What you need to do
Each of the lines from the one that contains "- Impactante incendio" to the end of the entries below should be output exactly.

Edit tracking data
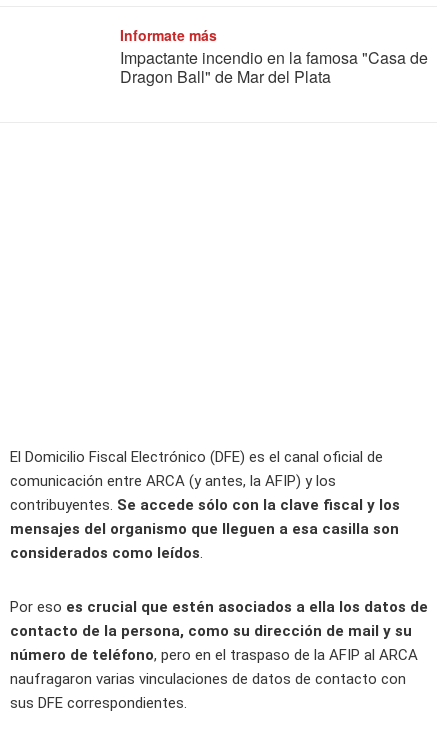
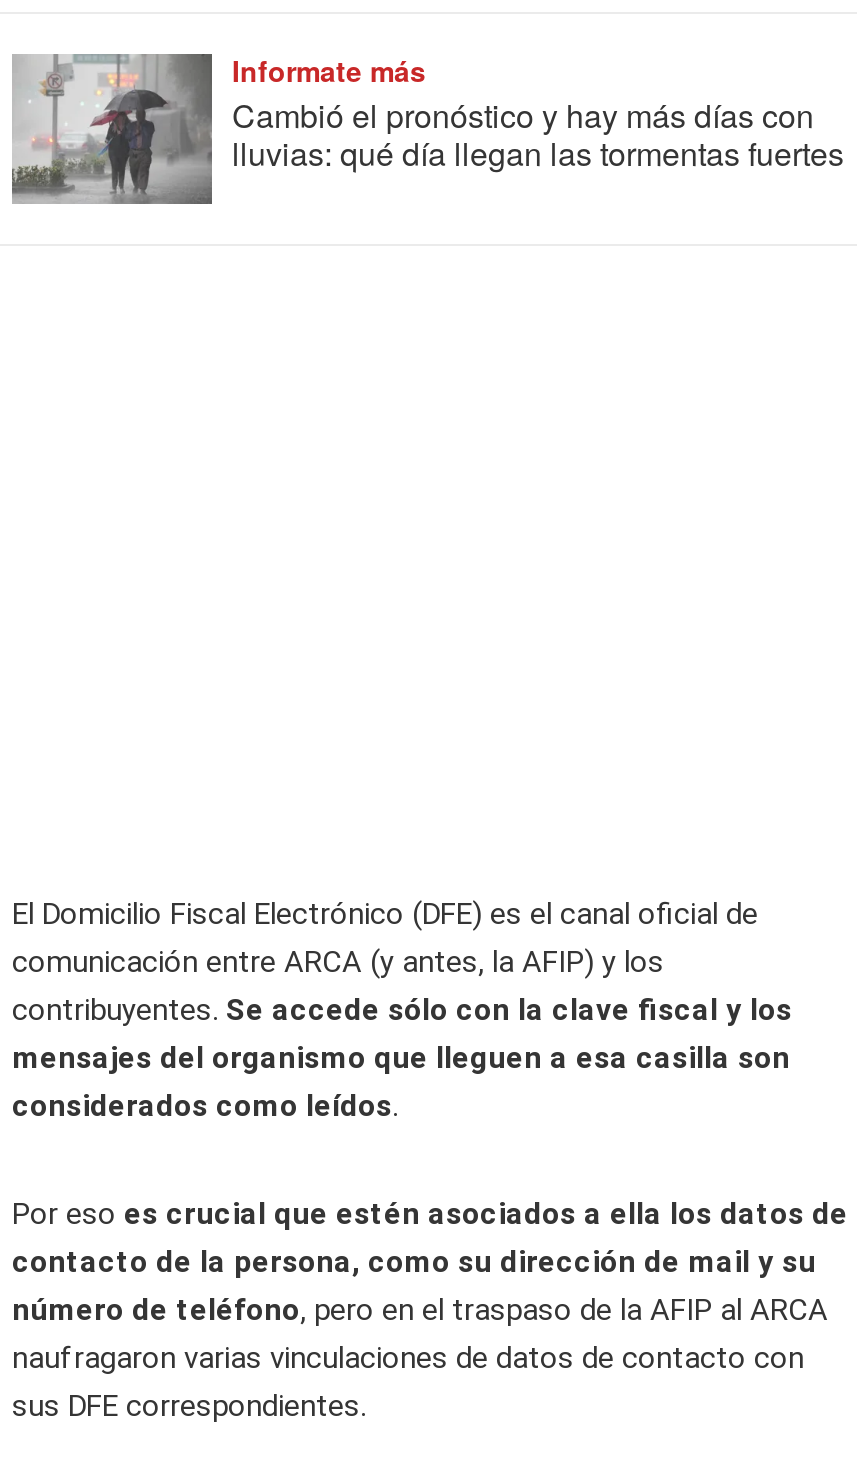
+ [image]

- Impactante incendio en la famosa "Casa de
- Dragon Ball" de Mar del Plata
+ Cambió el pronóstico y hay más días con
+ lluvias: qué día llegan las tormentas fuertes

Written answer
- Impactante incendio en la famosa "Casa de
- Dragon Ball" de Mar del Plata
+ Cambió el pronóstico y hay más días con
+ lluvias: qué día llegan las tormentas fuertes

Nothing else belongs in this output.